The answer must consist of every line below that contains the word "Männern".

Collected data entries
———
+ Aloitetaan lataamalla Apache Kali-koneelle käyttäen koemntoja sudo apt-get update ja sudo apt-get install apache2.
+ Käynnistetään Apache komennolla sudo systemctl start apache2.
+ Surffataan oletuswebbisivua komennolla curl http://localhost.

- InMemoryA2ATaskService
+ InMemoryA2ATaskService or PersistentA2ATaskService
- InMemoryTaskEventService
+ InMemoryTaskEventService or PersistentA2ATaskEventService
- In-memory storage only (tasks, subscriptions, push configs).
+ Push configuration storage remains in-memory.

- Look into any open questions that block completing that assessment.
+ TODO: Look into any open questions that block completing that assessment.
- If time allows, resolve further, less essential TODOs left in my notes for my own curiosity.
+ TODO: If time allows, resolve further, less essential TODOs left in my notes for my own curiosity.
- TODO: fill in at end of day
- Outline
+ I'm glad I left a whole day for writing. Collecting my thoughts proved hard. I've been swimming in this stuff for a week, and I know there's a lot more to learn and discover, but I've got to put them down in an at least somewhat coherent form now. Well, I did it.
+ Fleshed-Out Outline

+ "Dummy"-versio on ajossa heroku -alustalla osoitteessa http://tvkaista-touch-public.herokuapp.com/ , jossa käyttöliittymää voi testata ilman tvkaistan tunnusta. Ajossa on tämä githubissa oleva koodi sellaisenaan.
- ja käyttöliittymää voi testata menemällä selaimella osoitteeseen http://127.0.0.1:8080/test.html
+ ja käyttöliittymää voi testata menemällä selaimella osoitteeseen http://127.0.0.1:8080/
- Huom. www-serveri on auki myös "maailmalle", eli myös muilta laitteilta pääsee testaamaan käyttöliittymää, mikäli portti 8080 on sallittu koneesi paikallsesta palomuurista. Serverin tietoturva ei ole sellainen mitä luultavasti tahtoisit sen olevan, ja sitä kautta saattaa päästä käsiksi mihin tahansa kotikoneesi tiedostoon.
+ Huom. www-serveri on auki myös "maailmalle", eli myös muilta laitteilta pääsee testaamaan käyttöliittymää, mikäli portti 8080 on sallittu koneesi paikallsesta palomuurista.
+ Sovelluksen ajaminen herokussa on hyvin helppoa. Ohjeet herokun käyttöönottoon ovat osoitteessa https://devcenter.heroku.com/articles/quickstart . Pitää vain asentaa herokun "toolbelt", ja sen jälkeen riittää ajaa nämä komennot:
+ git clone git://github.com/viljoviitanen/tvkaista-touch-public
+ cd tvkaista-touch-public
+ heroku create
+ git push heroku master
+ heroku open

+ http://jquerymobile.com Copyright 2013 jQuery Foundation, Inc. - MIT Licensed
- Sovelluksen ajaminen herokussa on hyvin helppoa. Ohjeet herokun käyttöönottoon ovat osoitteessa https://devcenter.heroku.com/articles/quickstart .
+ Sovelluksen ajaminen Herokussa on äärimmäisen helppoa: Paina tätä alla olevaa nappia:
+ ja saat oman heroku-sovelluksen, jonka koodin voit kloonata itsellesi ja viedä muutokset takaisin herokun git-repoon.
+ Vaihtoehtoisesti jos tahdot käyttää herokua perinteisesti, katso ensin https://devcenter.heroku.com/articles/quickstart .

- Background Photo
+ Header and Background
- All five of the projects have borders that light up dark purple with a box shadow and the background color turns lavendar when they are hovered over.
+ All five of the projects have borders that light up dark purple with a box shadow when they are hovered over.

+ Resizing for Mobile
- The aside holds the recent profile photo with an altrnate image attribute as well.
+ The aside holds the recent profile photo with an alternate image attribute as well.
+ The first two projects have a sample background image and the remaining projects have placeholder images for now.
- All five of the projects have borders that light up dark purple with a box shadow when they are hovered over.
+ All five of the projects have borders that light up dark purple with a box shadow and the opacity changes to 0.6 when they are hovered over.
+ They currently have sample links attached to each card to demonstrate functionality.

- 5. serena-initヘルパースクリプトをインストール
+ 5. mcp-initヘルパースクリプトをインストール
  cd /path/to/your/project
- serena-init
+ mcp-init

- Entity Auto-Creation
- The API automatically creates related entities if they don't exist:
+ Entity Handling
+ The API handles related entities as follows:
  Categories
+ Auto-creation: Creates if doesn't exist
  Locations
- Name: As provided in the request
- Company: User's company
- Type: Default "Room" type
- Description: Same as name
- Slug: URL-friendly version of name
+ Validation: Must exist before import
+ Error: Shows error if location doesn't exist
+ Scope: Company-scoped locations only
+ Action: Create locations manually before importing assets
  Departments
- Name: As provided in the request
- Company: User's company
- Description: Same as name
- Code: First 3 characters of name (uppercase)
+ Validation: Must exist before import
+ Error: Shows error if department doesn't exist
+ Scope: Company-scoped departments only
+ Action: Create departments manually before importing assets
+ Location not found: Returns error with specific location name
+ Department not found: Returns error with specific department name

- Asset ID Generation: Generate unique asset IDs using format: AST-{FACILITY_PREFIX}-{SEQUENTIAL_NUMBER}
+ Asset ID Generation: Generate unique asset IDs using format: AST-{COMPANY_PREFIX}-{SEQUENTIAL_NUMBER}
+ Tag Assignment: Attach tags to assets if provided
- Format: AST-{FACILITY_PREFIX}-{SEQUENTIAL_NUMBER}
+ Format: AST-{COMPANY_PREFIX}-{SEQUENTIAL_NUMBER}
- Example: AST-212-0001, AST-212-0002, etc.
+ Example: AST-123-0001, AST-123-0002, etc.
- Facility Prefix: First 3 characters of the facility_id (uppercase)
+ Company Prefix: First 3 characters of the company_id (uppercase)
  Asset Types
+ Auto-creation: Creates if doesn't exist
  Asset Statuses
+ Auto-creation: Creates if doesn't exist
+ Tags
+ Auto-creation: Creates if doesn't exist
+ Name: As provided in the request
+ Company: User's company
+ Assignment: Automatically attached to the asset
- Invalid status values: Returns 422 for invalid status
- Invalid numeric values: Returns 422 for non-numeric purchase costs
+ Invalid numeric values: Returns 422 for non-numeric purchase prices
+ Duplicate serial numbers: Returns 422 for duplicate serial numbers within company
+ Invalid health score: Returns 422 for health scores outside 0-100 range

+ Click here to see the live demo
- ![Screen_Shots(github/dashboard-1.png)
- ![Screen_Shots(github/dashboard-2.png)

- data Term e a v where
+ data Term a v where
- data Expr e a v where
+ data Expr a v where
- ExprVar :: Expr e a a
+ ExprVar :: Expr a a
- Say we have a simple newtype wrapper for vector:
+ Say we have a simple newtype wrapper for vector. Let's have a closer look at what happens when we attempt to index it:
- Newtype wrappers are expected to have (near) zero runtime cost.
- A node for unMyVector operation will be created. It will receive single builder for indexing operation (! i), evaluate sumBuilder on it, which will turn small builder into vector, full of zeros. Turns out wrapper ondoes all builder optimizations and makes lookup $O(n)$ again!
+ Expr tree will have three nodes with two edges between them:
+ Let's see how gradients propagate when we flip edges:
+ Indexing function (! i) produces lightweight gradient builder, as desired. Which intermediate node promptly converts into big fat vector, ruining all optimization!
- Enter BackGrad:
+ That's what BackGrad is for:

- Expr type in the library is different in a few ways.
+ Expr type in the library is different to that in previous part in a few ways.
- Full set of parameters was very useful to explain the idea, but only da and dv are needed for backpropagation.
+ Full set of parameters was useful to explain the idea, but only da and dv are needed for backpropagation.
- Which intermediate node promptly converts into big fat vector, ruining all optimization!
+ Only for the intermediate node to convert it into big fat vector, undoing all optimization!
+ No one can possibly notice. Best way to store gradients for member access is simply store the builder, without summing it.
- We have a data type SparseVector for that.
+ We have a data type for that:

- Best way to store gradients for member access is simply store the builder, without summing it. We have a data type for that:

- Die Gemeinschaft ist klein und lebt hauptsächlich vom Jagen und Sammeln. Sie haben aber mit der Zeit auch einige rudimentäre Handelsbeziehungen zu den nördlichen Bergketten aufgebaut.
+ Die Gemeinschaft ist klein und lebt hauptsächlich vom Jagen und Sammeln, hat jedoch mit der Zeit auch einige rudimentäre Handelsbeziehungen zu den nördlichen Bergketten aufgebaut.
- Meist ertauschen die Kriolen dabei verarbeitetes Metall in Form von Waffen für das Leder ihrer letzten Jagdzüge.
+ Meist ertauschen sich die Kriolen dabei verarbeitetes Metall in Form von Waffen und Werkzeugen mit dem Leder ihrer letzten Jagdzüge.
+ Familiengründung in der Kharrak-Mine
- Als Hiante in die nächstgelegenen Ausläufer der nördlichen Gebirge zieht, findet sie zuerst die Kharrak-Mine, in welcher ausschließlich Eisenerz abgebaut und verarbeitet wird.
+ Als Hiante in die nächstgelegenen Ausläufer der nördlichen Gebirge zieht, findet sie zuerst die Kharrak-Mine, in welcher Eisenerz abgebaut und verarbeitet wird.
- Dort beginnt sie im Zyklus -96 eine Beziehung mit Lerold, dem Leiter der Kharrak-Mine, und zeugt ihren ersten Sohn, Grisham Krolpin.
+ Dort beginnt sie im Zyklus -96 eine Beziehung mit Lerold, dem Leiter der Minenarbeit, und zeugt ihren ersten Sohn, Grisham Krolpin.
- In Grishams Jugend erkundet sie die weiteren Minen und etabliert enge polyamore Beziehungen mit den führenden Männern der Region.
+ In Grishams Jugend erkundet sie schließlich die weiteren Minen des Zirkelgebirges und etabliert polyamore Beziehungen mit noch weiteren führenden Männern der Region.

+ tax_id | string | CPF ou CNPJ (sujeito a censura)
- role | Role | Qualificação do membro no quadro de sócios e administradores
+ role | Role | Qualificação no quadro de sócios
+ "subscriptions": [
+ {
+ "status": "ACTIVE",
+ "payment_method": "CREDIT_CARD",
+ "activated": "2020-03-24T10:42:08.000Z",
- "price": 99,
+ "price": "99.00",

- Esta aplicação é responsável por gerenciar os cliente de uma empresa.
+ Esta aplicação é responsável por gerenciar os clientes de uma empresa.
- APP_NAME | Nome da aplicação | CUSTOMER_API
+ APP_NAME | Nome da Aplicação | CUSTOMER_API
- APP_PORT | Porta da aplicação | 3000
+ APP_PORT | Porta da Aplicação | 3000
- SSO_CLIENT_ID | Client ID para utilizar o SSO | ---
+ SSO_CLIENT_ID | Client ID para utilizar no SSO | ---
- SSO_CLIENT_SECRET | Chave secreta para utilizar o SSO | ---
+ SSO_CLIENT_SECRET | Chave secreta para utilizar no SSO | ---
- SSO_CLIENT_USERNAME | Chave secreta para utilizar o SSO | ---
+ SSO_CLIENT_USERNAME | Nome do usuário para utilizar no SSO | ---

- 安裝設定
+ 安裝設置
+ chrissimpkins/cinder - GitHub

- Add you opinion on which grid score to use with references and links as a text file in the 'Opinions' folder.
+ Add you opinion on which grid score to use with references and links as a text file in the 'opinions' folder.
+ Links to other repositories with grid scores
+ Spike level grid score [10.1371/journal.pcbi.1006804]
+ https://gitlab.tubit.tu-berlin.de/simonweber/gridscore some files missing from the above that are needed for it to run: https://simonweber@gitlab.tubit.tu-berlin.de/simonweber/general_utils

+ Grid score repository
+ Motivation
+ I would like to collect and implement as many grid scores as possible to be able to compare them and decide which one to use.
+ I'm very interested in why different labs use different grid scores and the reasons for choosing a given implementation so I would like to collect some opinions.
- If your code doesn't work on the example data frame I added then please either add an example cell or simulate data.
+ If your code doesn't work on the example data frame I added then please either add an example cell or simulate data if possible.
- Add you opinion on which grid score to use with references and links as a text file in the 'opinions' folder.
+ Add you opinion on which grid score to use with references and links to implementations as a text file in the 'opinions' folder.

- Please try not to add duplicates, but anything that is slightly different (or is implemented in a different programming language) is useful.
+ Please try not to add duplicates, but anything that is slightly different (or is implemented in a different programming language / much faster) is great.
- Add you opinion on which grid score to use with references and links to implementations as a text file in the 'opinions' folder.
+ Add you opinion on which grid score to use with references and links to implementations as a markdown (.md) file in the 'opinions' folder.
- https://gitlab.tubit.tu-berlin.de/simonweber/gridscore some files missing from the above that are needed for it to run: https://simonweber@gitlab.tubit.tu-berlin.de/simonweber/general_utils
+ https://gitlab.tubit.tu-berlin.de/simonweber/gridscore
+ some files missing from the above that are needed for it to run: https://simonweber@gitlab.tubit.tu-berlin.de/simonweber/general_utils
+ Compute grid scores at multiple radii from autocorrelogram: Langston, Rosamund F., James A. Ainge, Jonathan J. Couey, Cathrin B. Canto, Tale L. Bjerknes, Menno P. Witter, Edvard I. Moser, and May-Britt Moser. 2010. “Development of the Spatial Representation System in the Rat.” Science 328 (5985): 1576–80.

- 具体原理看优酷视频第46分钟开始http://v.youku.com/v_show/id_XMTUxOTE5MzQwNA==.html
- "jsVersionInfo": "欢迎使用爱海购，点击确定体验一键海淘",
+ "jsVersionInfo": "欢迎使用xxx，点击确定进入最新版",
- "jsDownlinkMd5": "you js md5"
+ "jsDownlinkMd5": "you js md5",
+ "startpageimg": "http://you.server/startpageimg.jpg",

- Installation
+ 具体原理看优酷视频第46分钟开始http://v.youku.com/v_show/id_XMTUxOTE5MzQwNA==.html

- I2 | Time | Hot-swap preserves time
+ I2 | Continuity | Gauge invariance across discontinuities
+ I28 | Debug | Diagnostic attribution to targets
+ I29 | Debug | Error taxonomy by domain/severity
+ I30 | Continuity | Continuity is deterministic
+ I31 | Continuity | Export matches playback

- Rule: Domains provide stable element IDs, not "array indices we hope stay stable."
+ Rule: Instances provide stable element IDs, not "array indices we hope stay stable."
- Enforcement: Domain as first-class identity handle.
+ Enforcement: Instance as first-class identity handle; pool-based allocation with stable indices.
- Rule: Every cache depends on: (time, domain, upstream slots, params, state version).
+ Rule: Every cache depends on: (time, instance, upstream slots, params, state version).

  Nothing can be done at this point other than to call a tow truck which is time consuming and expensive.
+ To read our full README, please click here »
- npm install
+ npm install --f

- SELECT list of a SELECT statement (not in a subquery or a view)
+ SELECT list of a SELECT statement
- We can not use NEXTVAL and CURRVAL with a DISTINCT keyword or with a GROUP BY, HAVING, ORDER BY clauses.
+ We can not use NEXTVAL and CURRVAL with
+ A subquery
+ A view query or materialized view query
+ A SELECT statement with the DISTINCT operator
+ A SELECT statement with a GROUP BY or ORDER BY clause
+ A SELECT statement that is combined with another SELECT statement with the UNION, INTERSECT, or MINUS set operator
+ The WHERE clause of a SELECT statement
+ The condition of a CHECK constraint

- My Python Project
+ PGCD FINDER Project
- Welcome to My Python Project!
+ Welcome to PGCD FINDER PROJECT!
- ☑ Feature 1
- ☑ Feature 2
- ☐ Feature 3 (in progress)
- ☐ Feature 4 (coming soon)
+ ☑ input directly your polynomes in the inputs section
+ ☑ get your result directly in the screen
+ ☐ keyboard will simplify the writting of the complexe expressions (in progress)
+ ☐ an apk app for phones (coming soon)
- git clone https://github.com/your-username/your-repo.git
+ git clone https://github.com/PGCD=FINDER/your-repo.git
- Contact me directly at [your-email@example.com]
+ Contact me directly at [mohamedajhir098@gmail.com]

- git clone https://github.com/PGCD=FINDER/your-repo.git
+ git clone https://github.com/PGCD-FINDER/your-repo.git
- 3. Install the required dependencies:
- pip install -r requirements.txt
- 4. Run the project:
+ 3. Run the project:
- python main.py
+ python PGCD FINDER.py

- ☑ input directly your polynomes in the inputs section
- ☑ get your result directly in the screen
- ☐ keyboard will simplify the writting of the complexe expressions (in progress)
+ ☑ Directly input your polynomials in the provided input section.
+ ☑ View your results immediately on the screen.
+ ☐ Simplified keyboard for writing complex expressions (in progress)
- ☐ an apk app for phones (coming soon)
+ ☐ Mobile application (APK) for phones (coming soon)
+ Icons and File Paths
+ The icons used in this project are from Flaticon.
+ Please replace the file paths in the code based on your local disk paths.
———
Completed task ::
- In Grishams Jugend erkundet sie die weiteren Minen und etabliert enge polyamore Beziehungen mit den führenden Männern der Region.
+ In Grishams Jugend erkundet sie schließlich die weiteren Minen des Zirkelgebirges und etabliert polyamore Beziehungen mit noch weiteren führenden Männern der Region.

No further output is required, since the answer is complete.